CSO

Following up on my last posting, this week I talk about the basic elements of a document retention policy.  While a review of the broad range of applicable laws cannot be addressed here, there are certain general guidelines for the establishment and implementation of a retention program that should be considered in developing a policy:

• Records should be kept as to the decisions made in creating the policy (i.e., the thought behind which documents will be retrained and for how long).
• The policy should clearly define the types of documents to which it will apply.  In particular, electronic documents such as e-mail and Instant Messaging should be specifically identified.  If certain electronic documents are to be stored in designated locations, those locations should be clearly identified.
• The retention period for each type of document should be listed.
• Procedures should be provided for excepting certain documents from the program (for example, copying files to a specified directory on the LAN used to store important “permanent” files).
• The policy should describe how the retention program will be implemented (for example, the network will be programmed to automatically delete e-mail more than 60 days old).
• An individual or group of individuals should be specified as being responsible for maintaining the program and responding to questions about its implementation.

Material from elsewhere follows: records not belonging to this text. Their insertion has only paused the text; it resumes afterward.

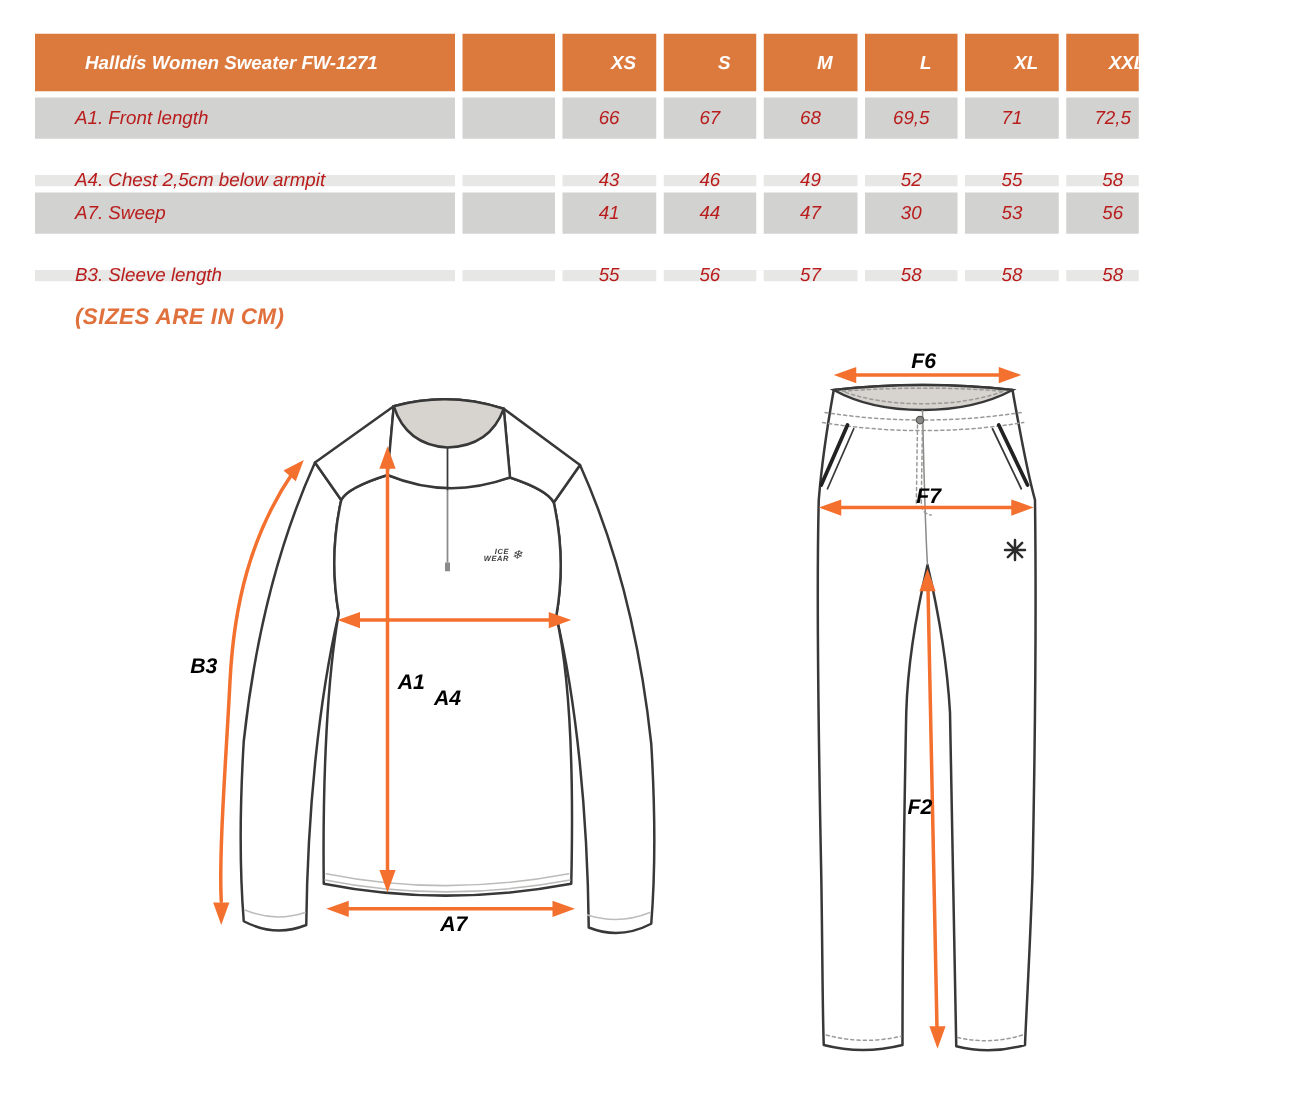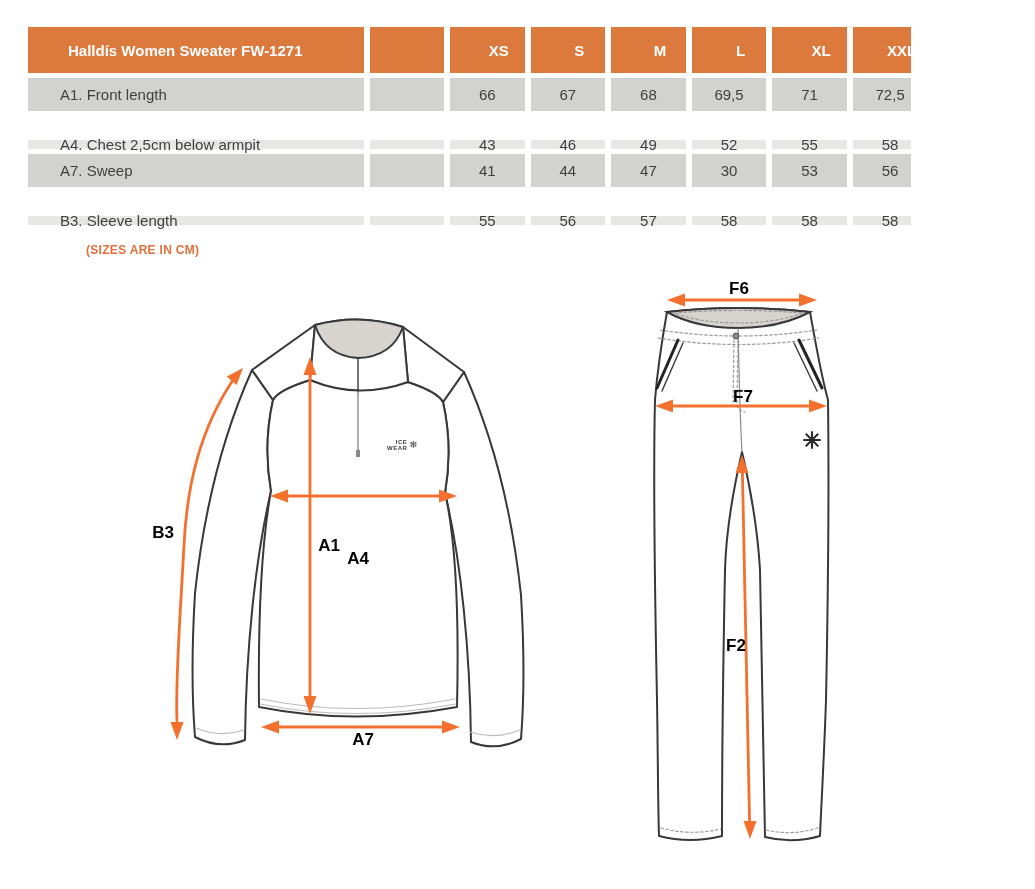"Halldís Women Sweater FW-1271" .page { font-style: none -> italic }
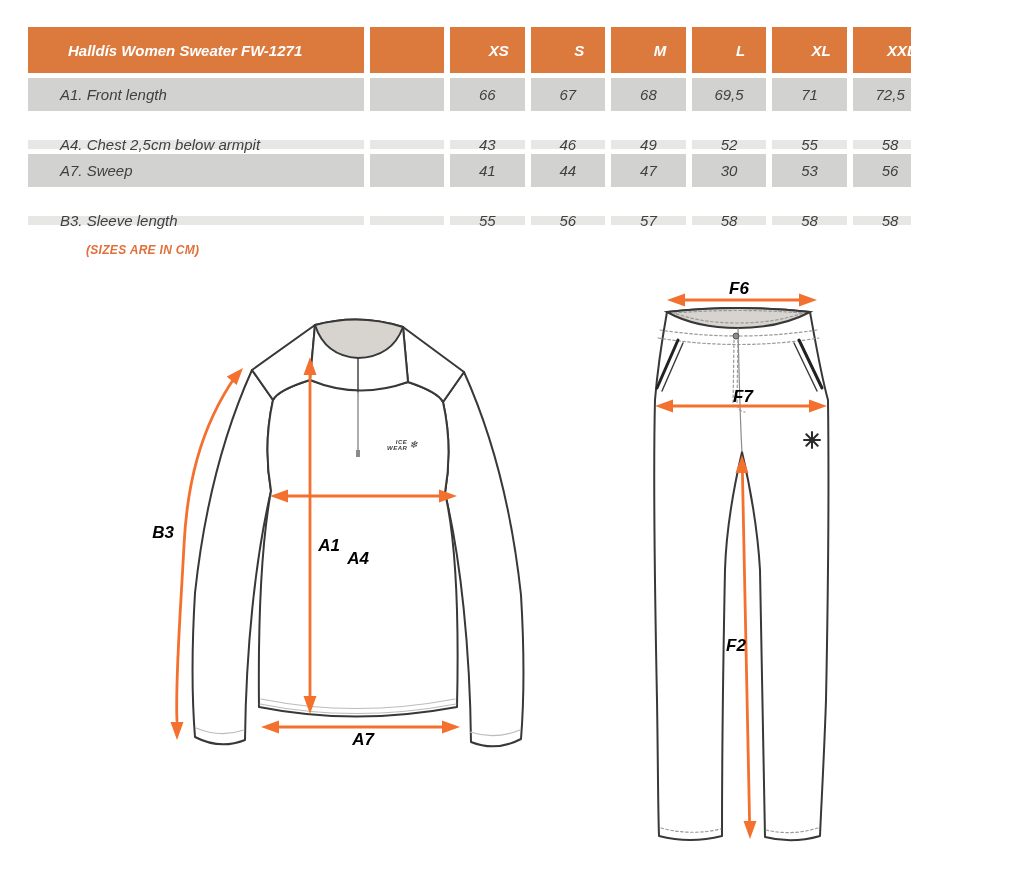"A1. Front length" .cell { color: #404040 -> #b91c1c }
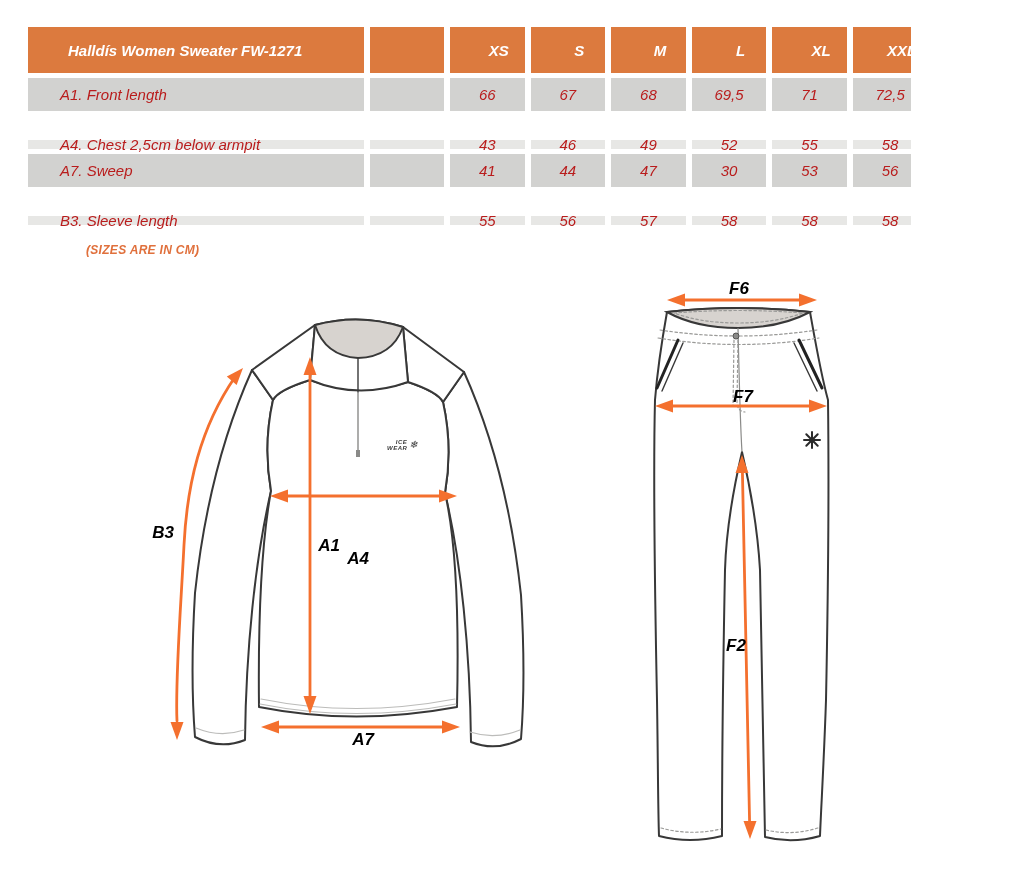"(SIZES ARE IN CM)" .note { font-size: 12px -> 18px; left: 86px -> 60px }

• An audit procedure should be developed to ensure the retention policy is properly implemented.
• In the event of a pending or threatened claim that would give rise to an obligation to retain documents that might otherwise be destroyed, procedures should be specifically defined for exempting those documents from the destruction process.
• Perhaps the most important guideline for implementing a retention program is to establish procedures to ensure the program is uniformly applied.